§ **WHAT TO WORK ON**
Transcribe exactly the first line of the listing below and each line that follows it, ending with the line that contains "Cena promocyjna1 113", and omit the remainder.

================================

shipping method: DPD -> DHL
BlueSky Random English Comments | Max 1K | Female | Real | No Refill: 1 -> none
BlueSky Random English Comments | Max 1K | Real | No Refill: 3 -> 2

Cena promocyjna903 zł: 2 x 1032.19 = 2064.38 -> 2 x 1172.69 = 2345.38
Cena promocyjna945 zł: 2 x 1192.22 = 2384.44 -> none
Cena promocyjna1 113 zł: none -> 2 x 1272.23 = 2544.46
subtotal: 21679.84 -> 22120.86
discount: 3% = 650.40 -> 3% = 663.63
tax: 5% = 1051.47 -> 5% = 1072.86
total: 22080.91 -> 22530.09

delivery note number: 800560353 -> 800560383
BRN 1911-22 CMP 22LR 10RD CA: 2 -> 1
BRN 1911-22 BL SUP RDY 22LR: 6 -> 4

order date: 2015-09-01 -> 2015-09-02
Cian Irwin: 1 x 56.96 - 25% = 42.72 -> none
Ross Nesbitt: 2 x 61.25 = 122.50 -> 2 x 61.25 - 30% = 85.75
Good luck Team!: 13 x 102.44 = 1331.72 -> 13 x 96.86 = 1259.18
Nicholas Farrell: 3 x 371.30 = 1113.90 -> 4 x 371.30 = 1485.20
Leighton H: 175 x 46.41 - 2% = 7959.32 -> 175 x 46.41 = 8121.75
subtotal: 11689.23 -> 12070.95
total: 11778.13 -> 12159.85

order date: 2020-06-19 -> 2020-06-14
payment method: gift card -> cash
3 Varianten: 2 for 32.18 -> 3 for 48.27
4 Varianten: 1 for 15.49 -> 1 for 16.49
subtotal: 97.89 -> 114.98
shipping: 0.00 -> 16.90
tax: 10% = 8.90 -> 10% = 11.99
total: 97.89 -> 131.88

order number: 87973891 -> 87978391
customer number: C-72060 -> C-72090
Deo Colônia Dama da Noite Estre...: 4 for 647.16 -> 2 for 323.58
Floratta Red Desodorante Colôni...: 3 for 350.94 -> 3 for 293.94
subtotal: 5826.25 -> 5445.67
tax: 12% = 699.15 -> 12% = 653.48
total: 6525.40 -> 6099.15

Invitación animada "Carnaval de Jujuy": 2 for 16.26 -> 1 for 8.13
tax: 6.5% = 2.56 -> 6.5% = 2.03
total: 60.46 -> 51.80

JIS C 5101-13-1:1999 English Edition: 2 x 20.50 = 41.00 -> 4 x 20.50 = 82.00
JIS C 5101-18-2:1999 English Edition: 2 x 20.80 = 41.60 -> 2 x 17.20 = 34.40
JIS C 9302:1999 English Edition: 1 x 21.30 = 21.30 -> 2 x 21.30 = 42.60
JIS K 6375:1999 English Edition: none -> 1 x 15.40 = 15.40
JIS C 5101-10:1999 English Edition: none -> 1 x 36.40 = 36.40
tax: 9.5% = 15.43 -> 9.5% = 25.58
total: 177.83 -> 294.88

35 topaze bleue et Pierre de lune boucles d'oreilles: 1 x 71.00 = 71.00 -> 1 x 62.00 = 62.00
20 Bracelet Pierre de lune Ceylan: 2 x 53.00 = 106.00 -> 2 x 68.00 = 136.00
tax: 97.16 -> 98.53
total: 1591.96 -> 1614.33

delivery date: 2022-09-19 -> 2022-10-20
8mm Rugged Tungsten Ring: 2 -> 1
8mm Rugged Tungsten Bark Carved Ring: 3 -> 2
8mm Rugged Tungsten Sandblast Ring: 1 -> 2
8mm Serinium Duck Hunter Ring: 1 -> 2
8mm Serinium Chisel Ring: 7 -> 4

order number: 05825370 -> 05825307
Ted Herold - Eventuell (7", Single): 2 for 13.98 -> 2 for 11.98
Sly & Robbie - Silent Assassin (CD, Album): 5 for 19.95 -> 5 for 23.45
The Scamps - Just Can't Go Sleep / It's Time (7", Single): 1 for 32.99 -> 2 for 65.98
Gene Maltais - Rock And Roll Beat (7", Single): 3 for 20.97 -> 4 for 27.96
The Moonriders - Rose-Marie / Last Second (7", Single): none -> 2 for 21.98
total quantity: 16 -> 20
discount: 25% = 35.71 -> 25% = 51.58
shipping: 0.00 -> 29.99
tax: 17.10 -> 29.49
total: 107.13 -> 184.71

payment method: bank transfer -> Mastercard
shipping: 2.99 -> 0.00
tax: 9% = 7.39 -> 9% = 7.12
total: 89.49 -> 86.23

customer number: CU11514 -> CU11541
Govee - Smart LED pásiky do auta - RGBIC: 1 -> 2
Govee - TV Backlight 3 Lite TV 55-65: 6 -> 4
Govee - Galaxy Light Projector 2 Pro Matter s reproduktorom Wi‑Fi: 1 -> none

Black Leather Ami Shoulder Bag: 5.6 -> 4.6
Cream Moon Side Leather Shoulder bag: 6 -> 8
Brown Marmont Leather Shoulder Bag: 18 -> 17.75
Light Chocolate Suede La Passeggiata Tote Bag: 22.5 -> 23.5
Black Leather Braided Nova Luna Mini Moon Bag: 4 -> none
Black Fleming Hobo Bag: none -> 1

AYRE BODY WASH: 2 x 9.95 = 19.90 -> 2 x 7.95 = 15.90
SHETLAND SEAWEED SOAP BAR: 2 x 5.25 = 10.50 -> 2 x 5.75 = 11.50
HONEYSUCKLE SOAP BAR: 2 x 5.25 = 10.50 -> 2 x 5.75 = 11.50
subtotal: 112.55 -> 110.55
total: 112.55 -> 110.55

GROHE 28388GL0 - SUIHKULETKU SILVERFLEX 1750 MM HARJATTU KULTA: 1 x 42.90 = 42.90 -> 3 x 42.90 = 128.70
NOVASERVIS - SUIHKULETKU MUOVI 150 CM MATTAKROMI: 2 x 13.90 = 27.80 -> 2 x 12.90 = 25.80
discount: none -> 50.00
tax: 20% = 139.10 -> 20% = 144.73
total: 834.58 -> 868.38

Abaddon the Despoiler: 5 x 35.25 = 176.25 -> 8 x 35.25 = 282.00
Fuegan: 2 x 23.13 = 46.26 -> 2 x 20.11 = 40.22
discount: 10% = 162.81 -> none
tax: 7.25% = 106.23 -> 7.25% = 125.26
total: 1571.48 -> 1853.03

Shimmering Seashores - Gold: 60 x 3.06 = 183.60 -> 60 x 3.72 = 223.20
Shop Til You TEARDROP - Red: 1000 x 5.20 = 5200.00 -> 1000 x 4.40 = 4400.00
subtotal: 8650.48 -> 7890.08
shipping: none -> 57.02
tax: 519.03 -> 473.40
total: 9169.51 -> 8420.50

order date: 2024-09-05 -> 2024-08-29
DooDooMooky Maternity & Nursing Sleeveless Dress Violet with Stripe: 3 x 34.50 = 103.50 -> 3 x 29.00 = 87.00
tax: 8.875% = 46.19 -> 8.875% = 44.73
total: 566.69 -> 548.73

================================

§ **RESPONSE TO THE TASK**
shipping method: DPD -> DHL
BlueSky Random English Comments | Max 1K | Female | Real | No Refill: 1 -> none
BlueSky Random English Comments | Max 1K | Real | No Refill: 3 -> 2

Cena promocyjna903 zł: 2 x 1032.19 = 2064.38 -> 2 x 1172.69 = 2345.38
Cena promocyjna945 zł: 2 x 1192.22 = 2384.44 -> none
Cena promocyjna1 113 zł: none -> 2 x 1272.23 = 2544.46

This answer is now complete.